--- INFORMATION ---

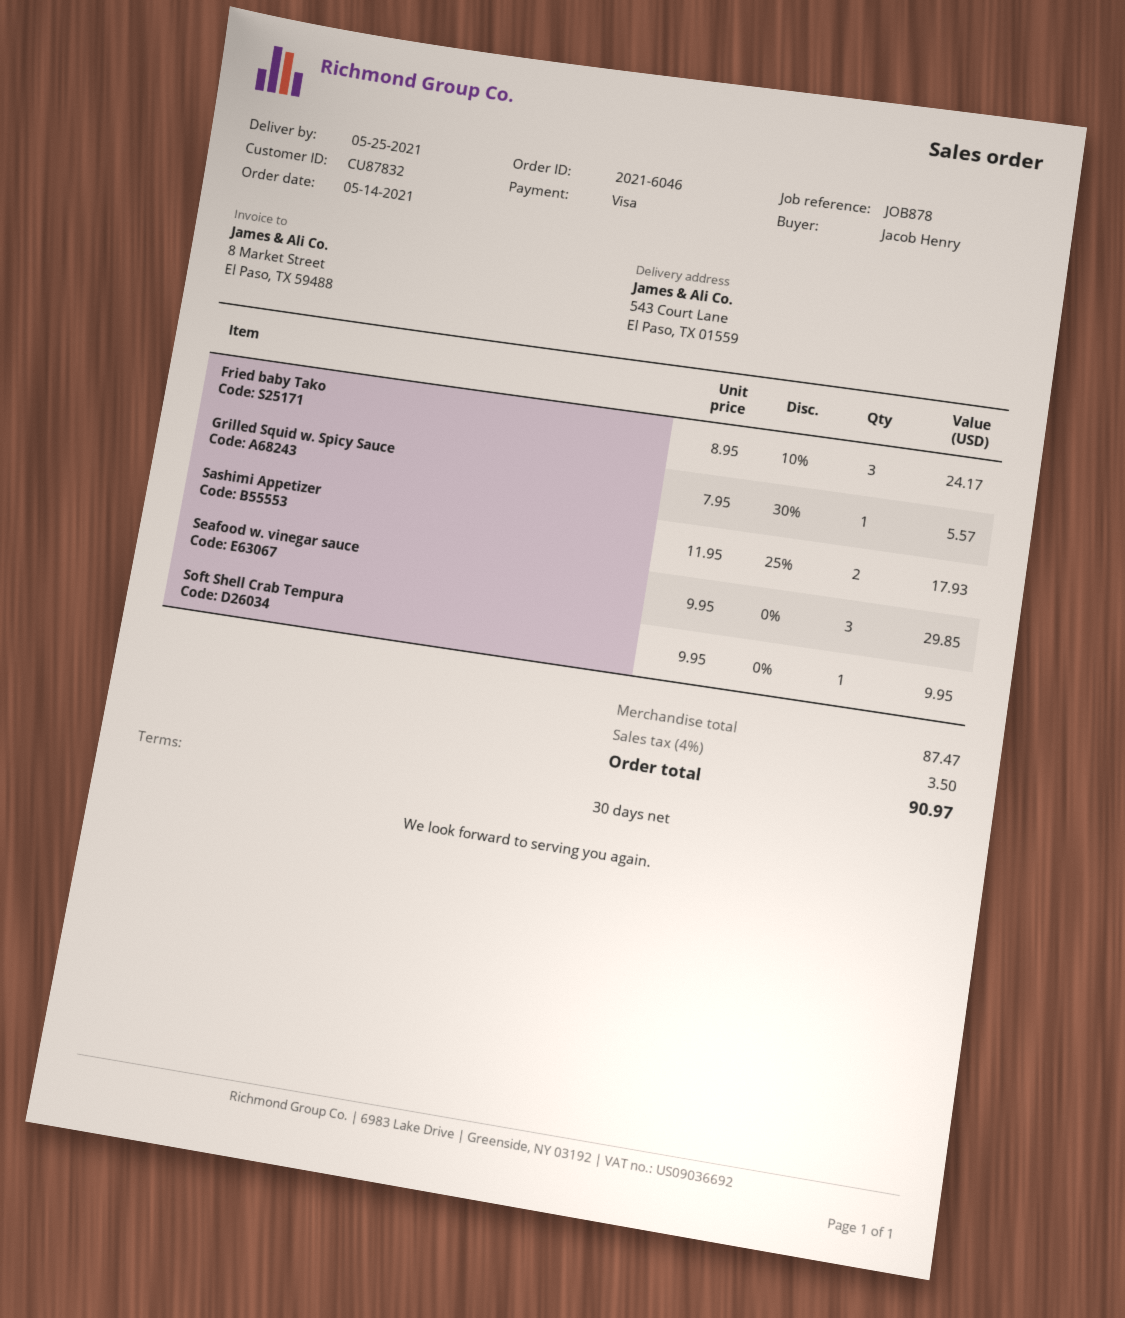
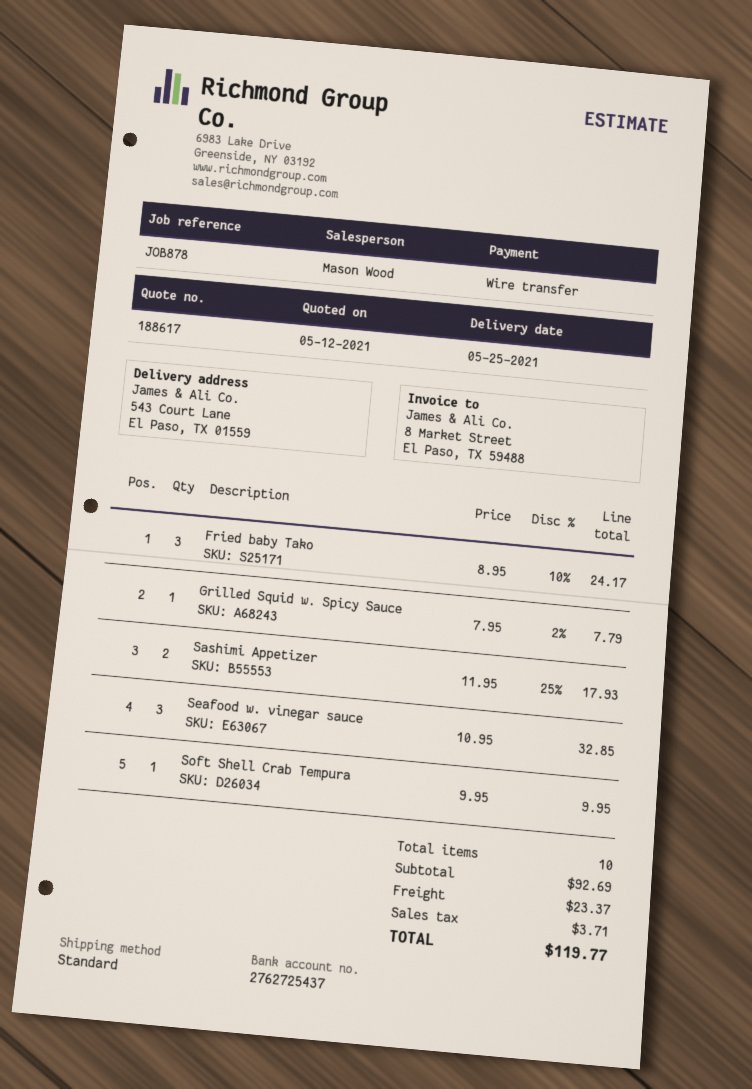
payment method: Visa -> bank transfer
Grilled Squid w. Spicy Sauce: 1 x 7.95 - 30% = 5.57 -> 1 x 7.95 - 2% = 7.79
Seafood w. vinegar sauce: 3 x 9.95 = 29.85 -> 3 x 10.95 = 32.85
subtotal: 87.47 -> 92.69
shipping: none -> 23.37
tax: 3.50 -> 3.71
total: 90.97 -> 119.77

---

▶ **PROBLEM REQUIREMENTS**
All lines starting at the one holding "subtotal: 87.47 -> 92.69" and ending at the last line above must be output exactly, and no other line may appear.

▶ **TASK OUTPUT**
subtotal: 87.47 -> 92.69
shipping: none -> 23.37
tax: 3.50 -> 3.71
total: 90.97 -> 119.77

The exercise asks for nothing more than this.